Problem description:
Where a record contains an image, leave the image out and print the rest exactly.

Dataset extract:
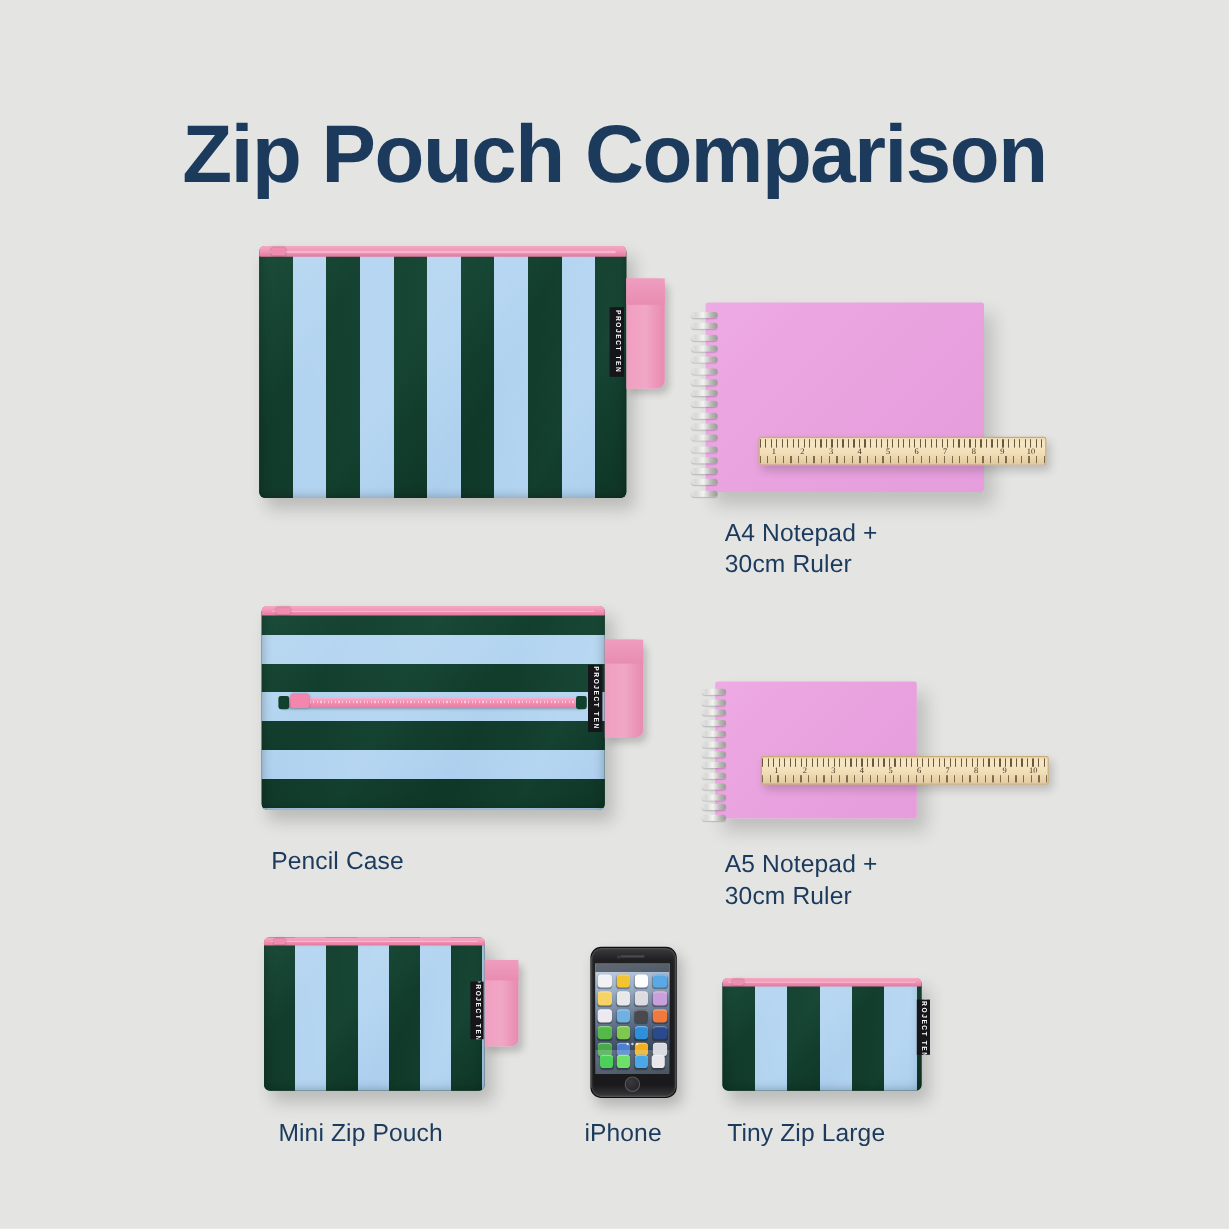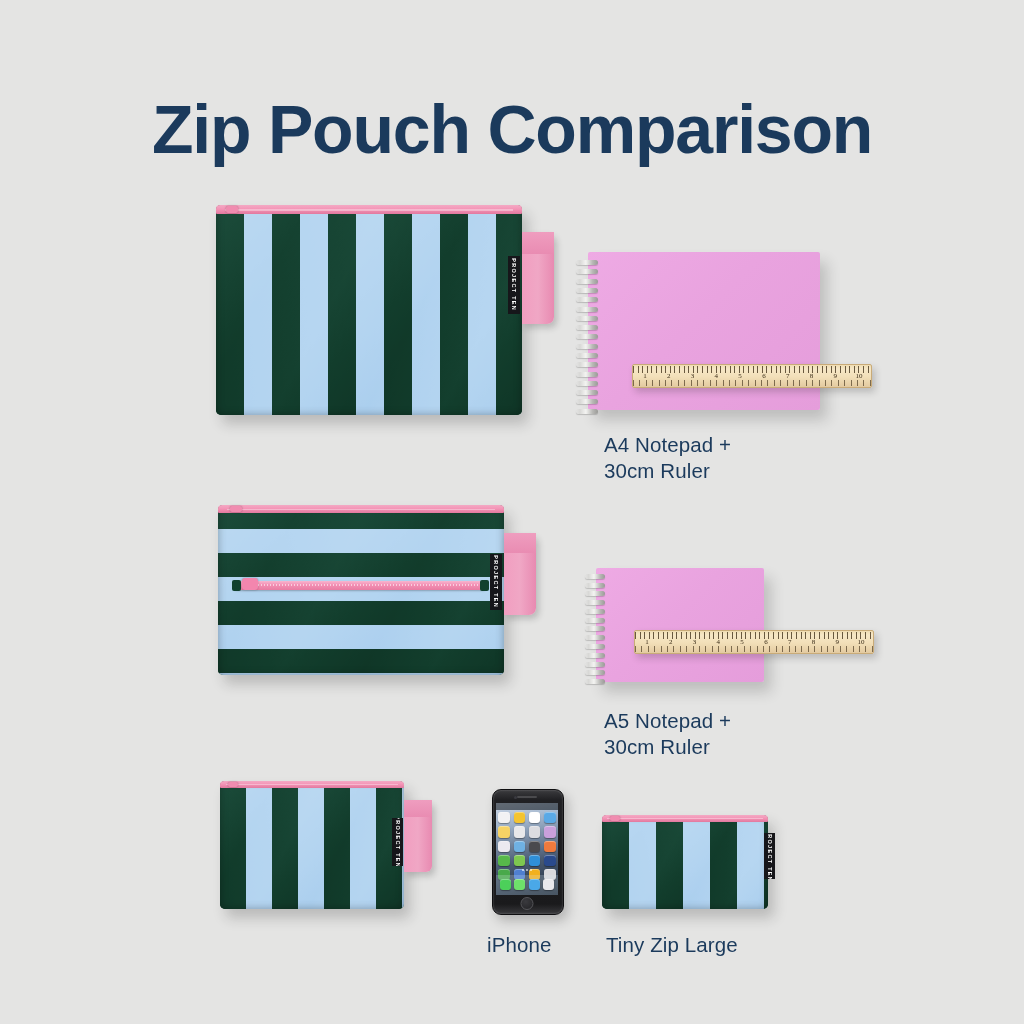--- a/index.html
+++ b/index.html
@@ -318,20 +318,21 @@
     <div class="fz-stop" style="left:14px;top:75px;width:9px;height:11px;"></div>
     <div class="fz-stop" style="left:262px;top:75px;width:9px;height:11px;"></div>
     <div class="fz-pull" style="left:24px;top:73px;width:16px;height:12px;"></div>
   </div>
   <div class="tab-loop" style="left:504px;top:533px;width:32px;height:82px;border-radius:0 7px 7px 0;">
     <div class="fold" style="height:20px;"></div>
   </div>
   <div class="brandtag" style="left:490px;top:554px;width:12px;height:56px;">
     <span>PROJECT TEN</span>
   </div>
+  <div class="caption" style="left:226px;top:705px;width:260px;">Pencil Case</div>
 
   <div class="notepad" style="left:596px;top:568px;width:168px;height:114px;">
     <div class="np-page"></div>
     <div class="np-spiral" style="left:-11px;width:20px;padding:4px 0;">
       <div class="coil"></div>
         <div class="coil"></div>
         <div class="coil"></div>
       <div class="coil"></div>
         <div class="coil"></div>
         <div class="coil"></div>
@@ -371,20 +372,21 @@
     </div>
     <div class="zip" style="height:7px;"></div>
     <div class="zip-slider" style="left:8px;top:1px;width:10px;height:5px;"></div>
   </div>
   <div class="tab-loop" style="left:404px;top:800px;width:28px;height:72px;border-radius:0 6px 6px 0;">
     <div class="fold" style="height:17px;"></div>
   </div>
   <div class="brandtag" style="left:392px;top:818px;width:11px;height:48px;">
     <span>PROJECT TEN</span>
   </div>
+  <div class="caption" style="left:232px;top:932px;width:230px;">Mini Zip Pouch</div>
 
   <div class="iphone" style="left:492px;top:789px;width:70px;height:124px;">
     <div class="ip-body"></div>
     <div class="ip-speaker" style="top:7px;width:20px;height:2px;"></div>
     <div class="ip-cam" style="left:22px;top:7px;width:3px;height:3px;"></div>
     <div class="ip-screen" style="left:4px;top:14px;width:62px;height:92px;">
       <div class="ip-status"></div>
       <div class="ip-grid">
         <div class="app" style="background:#f2f2f4;"></div>
         <div class="app" style="background:#f4c430;"></div>

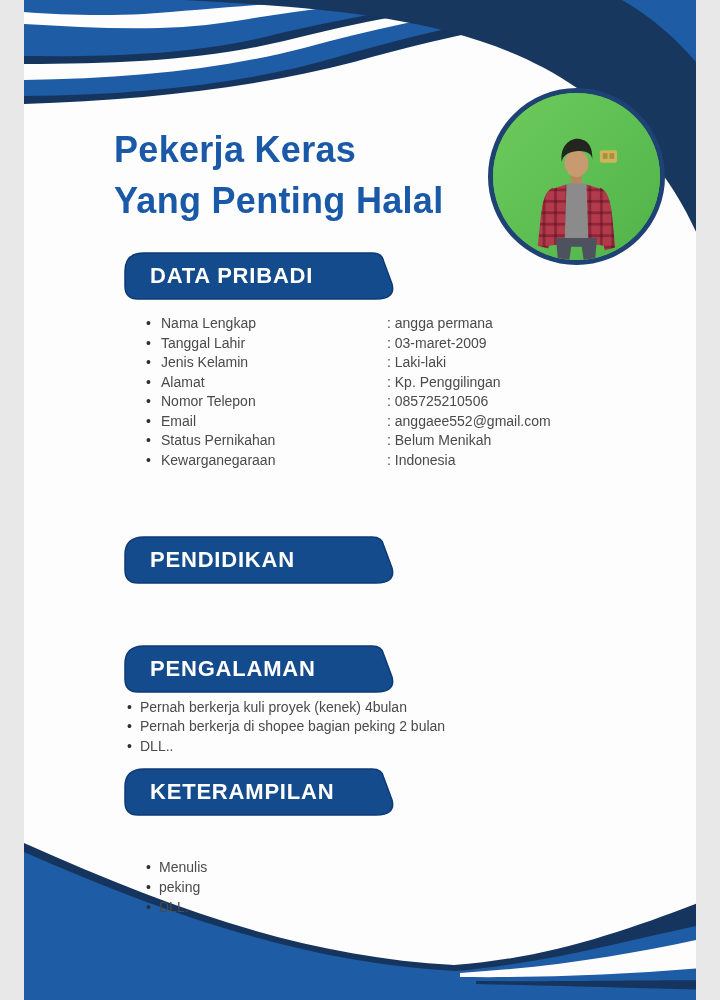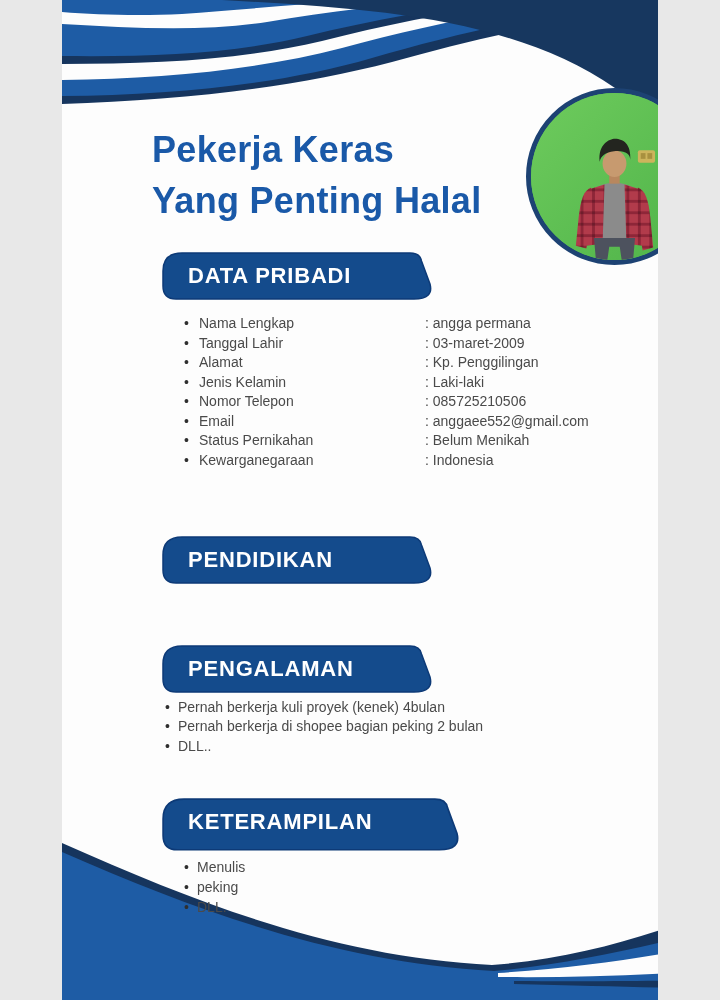--- a/index.html
+++ b/index.html
@@ -1,17 +1,17 @@
 <!DOCTYPE html>
 <html><head>
 <meta charset="utf-8">
 <style>
   html,body{margin:0;padding:0;background:#e8e8e8;}
   .page{
-    position:relative;width:596px;height:1000px;background:#fdfdfd;
+    position:relative;width:672px;height:1000px;background:#fdfdfd;
     overflow:hidden;margin:0 auto;
     font-family:"Liberation Sans",sans-serif;
   }
   svg.deco{position:absolute;left:0;display:block;pointer-events:none;}
   .deco-top{top:0;}
   .deco-bottom{bottom:0;}
 
   .title{
     position:absolute;left:90px;top:124px;
     font-size:36px;font-weight:700;color:#1a59a8;line-height:51px;
@@ -28,21 +28,21 @@
   .banner{position:absolute;left:100px;width:278px;height:48px;z-index:3;}
   .banner svg{position:absolute;inset:0;}
   .banner .banner-label{
     position:absolute;left:26px;top:50%;transform:translateY(-50%);
     color:#ffffff;font-size:22px;font-weight:700;letter-spacing:0.8px;
     white-space:nowrap;
   }
   .b-data{top:252px;}
   .b-pendidikan{top:494px;margin-top:42px;}
   .b-pengalaman{top:645px;}
-  .b-keterampilan{top:798px;padding-left:28px;}
+  .b-keterampilan{top:768px;}
 
   .data-list{position:absolute;left:122px;top:314px;width:490px;}
   .data-row{display:flex;font-size:14px;line-height:19.5px;color:#4a4a4a;}
   .data-row .lbl{width:241px;}
   .data-row .lbl::before{content:"•";display:inline-block;width:15px;color:#2f2f2f;}
   .data-row .val{flex:1;}
 
   .simple-list{position:absolute;font-size:14px;color:#4a4a4a;}
   .simple-list .item::before{content:"•";display:inline-block;width:13px;color:#2f2f2f;}
   .list-pendidikan{left:122px;top:562px;line-height:20px;}
@@ -128,26 +128,26 @@
   <div class="data-list">
     <div class="data-row">
       <span class="lbl">Nama Lengkap</span>
       <span class="val">: angga permana</span>
     </div>
     <div class="data-row">
       <span class="lbl">Tanggal Lahir</span>
       <span class="val">: 03-maret-2009</span>
     </div>
     <div class="data-row">
+      <span class="lbl">Jenis Kelamin</span>
+      <span class="val">: Laki-laki</span>
+    </div>
+    <div class="data-row">
       <span class="lbl">Alamat</span>
       <span class="val">: Kp. Penggilingan</span>
-    </div>
-    <div class="data-row">
-      <span class="lbl">Jenis Kelamin</span>
-      <span class="val">: Laki-laki</span>
     </div>
     <div class="data-row">
       <span class="lbl">Nomor Telepon</span>
       <span class="val">: 085725210506</span>
     </div>
     <div class="data-row">
       <span class="lbl">Email</span>
       <span class="val">: anggaee552@gmail.com</span>
     </div>
     <div class="data-row">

Reply:
--- a/index.html
+++ b/index.html
@@ -318,20 +318,21 @@
     <div class="fz-stop" style="left:14px;top:75px;width:9px;height:11px;"></div>
     <div class="fz-stop" style="left:262px;top:75px;width:9px;height:11px;"></div>
     <div class="fz-pull" style="left:24px;top:73px;width:16px;height:12px;"></div>
   </div>
   <div class="tab-loop" style="left:504px;top:533px;width:32px;height:82px;border-radius:0 7px 7px 0;">
     <div class="fold" style="height:20px;"></div>
   </div>
   <div class="brandtag" style="left:490px;top:554px;width:12px;height:56px;">
     <span>PROJECT TEN</span>
   </div>
+  <div class="caption" style="left:226px;top:705px;width:260px;">Pencil Case</div>
 
   <div class="notepad" style="left:596px;top:568px;width:168px;height:114px;">
     <div class="np-page"></div>
     <div class="np-spiral" style="left:-11px;width:20px;padding:4px 0;">
       <div class="coil"></div>
         <div class="coil"></div>
         <div class="coil"></div>
       <div class="coil"></div>
         <div class="coil"></div>
         <div class="coil"></div>
@@ -371,20 +372,21 @@
     </div>
     <div class="zip" style="height:7px;"></div>
     <div class="zip-slider" style="left:8px;top:1px;width:10px;height:5px;"></div>
   </div>
   <div class="tab-loop" style="left:404px;top:800px;width:28px;height:72px;border-radius:0 6px 6px 0;">
     <div class="fold" style="height:17px;"></div>
   </div>
   <div class="brandtag" style="left:392px;top:818px;width:11px;height:48px;">
     <span>PROJECT TEN</span>
   </div>
+  <div class="caption" style="left:232px;top:932px;width:230px;">Mini Zip Pouch</div>
 
   <div class="iphone" style="left:492px;top:789px;width:70px;height:124px;">
     <div class="ip-body"></div>
     <div class="ip-speaker" style="top:7px;width:20px;height:2px;"></div>
     <div class="ip-cam" style="left:22px;top:7px;width:3px;height:3px;"></div>
     <div class="ip-screen" style="left:4px;top:14px;width:62px;height:92px;">
       <div class="ip-status"></div>
       <div class="ip-grid">
         <div class="app" style="background:#f2f2f4;"></div>
         <div class="app" style="background:#f4c430;"></div>

--- a/index.html
+++ b/index.html
@@ -1,17 +1,17 @@
 <!DOCTYPE html>
 <html><head>
 <meta charset="utf-8">
 <style>
   html,body{margin:0;padding:0;background:#e8e8e8;}
   .page{
-    position:relative;width:596px;height:1000px;background:#fdfdfd;
+    position:relative;width:672px;height:1000px;background:#fdfdfd;
     overflow:hidden;margin:0 auto;
     font-family:"Liberation Sans",sans-serif;
   }
   svg.deco{position:absolute;left:0;display:block;pointer-events:none;}
   .deco-top{top:0;}
   .deco-bottom{bottom:0;}
 
   .title{
     position:absolute;left:90px;top:124px;
     font-size:36px;font-weight:700;color:#1a59a8;line-height:51px;
@@ -28,21 +28,21 @@
   .banner{position:absolute;left:100px;width:278px;height:48px;z-index:3;}
   .banner svg{position:absolute;inset:0;}
   .banner .banner-label{
     position:absolute;left:26px;top:50%;transform:translateY(-50%);
     color:#ffffff;font-size:22px;font-weight:700;letter-spacing:0.8px;
     white-space:nowrap;
   }
   .b-data{top:252px;}
   .b-pendidikan{top:494px;margin-top:42px;}
   .b-pengalaman{top:645px;}
-  .b-keterampilan{top:798px;padding-left:28px;}
+  .b-keterampilan{top:768px;}
 
   .data-list{position:absolute;left:122px;top:314px;width:490px;}
   .data-row{display:flex;font-size:14px;line-height:19.5px;color:#4a4a4a;}
   .data-row .lbl{width:241px;}
   .data-row .lbl::before{content:"•";display:inline-block;width:15px;color:#2f2f2f;}
   .data-row .val{flex:1;}
 
   .simple-list{position:absolute;font-size:14px;color:#4a4a4a;}
   .simple-list .item::before{content:"•";display:inline-block;width:13px;color:#2f2f2f;}
   .list-pendidikan{left:122px;top:562px;line-height:20px;}
@@ -128,26 +128,26 @@
   <div class="data-list">
     <div class="data-row">
       <span class="lbl">Nama Lengkap</span>
       <span class="val">: angga permana</span>
     </div>
     <div class="data-row">
       <span class="lbl">Tanggal Lahir</span>
       <span class="val">: 03-maret-2009</span>
     </div>
     <div class="data-row">
+      <span class="lbl">Jenis Kelamin</span>
+      <span class="val">: Laki-laki</span>
+    </div>
+    <div class="data-row">
       <span class="lbl">Alamat</span>
       <span class="val">: Kp. Penggilingan</span>
-    </div>
-    <div class="data-row">
-      <span class="lbl">Jenis Kelamin</span>
-      <span class="val">: Laki-laki</span>
     </div>
     <div class="data-row">
       <span class="lbl">Nomor Telepon</span>
       <span class="val">: 085725210506</span>
     </div>
     <div class="data-row">
       <span class="lbl">Email</span>
       <span class="val">: anggaee552@gmail.com</span>
     </div>
     <div class="data-row">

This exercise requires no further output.